Gazing at stars during nighttime parties, dinners with “family,” getting creative in a machine shop, and long philosophical discussions with peers might not seem like the expected stuff of an undergraduate education in science, but it is all part of a new plan for student-led discovery unfolding in the UC Berkeley Physics and Astronomy (PA) Departments, in the Division of Mathematical & Physical Sciences.
Faculty members in both departments—along with their enthusiastic students—are reaching beyond just the pursuit of scientific knowledge—as central as that is—to foster, in a deliberate way, a concept and practice of discovery that is more expansive, open-ended, creative and collaborative.
Creative Collaborative Discovery in Physics and Astronomy
This approach to undergraduate education, say two PA faculty members, Austin Hedeman and Eugene Chiang, is meant to continually engage and connect students throughout their time at Berkeley in both academic and social activities that revolve around their physics and astronomy education. For PA students it means a rich tapestry of experiences including lively discussions of science ethics, opportunities to conceptualize and build experimental devices, work out ‘back of the envelope’ solutions to problems, tutor their peers, operate telescopes at “star parties,” and more. It is part of a broader, campus-wide effort known as the Berkeley Discovery Initiative in which students are “invited into an immersive and inquiry-driven learning that culminates with a personalized discovery project, whether original research, artistic production, entrepreneurial initiative, or community-engaged service.” The aim is to instill a lifelong ethos of engaging with grand challenges, fostering creativity and journeying toward innovation.

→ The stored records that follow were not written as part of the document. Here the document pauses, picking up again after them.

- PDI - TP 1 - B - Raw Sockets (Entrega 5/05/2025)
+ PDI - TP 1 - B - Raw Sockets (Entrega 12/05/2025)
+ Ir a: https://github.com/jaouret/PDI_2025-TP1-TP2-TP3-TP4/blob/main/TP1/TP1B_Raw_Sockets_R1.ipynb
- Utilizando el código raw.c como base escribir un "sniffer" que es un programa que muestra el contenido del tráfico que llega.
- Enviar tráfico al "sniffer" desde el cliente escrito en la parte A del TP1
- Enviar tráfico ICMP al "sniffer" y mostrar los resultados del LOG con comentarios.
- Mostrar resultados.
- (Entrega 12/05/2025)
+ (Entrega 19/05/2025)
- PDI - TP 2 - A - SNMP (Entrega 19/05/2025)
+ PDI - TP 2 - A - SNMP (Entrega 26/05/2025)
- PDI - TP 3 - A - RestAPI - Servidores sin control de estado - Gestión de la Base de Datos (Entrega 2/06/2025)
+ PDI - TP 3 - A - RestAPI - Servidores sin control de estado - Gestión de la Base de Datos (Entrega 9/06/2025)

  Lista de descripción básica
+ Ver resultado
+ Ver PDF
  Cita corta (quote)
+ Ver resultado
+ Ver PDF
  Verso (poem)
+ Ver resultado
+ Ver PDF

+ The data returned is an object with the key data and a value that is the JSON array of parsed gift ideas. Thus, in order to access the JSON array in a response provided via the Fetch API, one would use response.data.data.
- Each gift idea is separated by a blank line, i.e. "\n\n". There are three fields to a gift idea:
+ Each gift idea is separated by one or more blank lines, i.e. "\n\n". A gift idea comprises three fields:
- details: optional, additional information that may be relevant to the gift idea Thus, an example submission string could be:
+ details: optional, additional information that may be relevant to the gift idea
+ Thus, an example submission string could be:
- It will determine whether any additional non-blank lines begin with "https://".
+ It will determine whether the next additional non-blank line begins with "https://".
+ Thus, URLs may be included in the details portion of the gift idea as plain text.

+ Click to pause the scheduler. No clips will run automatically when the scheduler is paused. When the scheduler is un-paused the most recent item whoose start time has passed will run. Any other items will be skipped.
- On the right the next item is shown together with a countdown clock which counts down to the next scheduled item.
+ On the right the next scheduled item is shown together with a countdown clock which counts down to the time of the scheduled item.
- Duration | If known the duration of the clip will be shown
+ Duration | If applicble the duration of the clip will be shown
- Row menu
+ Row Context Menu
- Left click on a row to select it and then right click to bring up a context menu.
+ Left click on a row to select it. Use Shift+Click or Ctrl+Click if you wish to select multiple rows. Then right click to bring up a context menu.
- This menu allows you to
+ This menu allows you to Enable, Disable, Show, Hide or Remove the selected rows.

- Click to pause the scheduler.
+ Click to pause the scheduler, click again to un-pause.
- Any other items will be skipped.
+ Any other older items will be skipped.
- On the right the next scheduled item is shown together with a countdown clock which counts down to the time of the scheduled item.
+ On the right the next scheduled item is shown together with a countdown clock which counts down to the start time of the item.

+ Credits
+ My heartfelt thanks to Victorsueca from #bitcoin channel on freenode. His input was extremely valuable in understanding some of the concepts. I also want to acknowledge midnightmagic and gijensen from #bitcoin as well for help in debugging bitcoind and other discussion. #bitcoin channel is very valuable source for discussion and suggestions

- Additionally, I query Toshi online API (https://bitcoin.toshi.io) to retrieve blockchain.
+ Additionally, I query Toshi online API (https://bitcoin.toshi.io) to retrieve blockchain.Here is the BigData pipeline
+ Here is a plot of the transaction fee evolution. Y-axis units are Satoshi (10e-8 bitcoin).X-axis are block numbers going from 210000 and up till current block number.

Hedeman's and Chiang’s particular vision for the PA departments won a five-year Departmental Innovation Award to support the changes underway. Their plan includes a “Discovery Arc” of experience, tools, curriculum, and mentoring that begins the moment students first arrive on campus. Hedeman and Chiang say they felt a specific urgency to use the Discovery Arc concept to address what seemed like a troubling disconnect between PA undergraduates and how their education relates to the wider world. They heard it in tough questions posed by PA majors, for example: “I majored in physics to understand how the universe works. Why is this class just about math?” “I want to do research. But where do I start? There do not seem to be enough openings.” “None of my family or my friends studies science. Who can I look to for help?” They say the questions helped outline the main challenges for the PA departments, including how to build a Discovery Arc that would weave creative agency and curiosity-driven learning into the curriculum. Other challenges include how to mentor at scale hundreds of undergraduate students, and how to recruit and retain underrepresented students.
The Discovery Arc has three main parts: connect, immerse, and culminate. To foster connections, each undergraduate can opt into the PA Scholars Program and be assigned a “scholar family” that consists of six to eight undergraduates from diverse backgrounds as well as senior family members including faculty and staff, postdocs and graduate students. Connections and introductions begin the first day students arrive on campus, via a Golden Bears Orientation.
The Physics and Astronomy Scholars Program: Connecting undergraduates from all backgrounds
The PA Scholars Program is known as a near-peer mentoring system to connect undergraduates from all education and socioeconomic backgrounds, especially minorities who are severely underrepresented in the physical sciences. Any student in the department with a willingness to learn from and serve the PA communities can participate. For graduating senior Elena Vasquez, the PA Scholars Program has included her involvement with the Berkeley Society of Physics Students (SPS) as the club’s chair of equity, diversity and inclusion (EDI). “I helped create [scholar] families and paired upper and lower division students to help them navigate their way through the physics department,” Vazquez says of her SPS service. “In physics specifically, we talk about ways to make others feel included because sometimes it can feel like it's not all inclusive.” She says SPS has worked with the department to “create a community such that everyone from every background from any situation feels like they can be here and that they can do physics at Berkeley.” Vasquez says the SPS mentorship program helps many students. “We pair upper-division students with first and second-years or transfer students. There are usually two to three mentors in each group and four to six mentees. We pair them up based on academic interests, whether that be research or classes they are taking or fields of physics they are interested in.” She says mentors and mentees might pair off according to gender or pronoun preferences and that mentors receive help in learning how to be successful mentors and how to ensure that a community is being built. Twice monthly meetings are required, Vasquez says, though typically they meet more often. Asked about her personal experience with EDI, Vasquez says, “I came out of high school knowing that physics was something I wanted to pursue. And so, I took my first physics class, and I was not necessarily prepared for the rigor and the feeling of being a minority, being different than everyone else.” She says the turning point came when “I found a little community of women who were in the class with me, and we pushed through together.”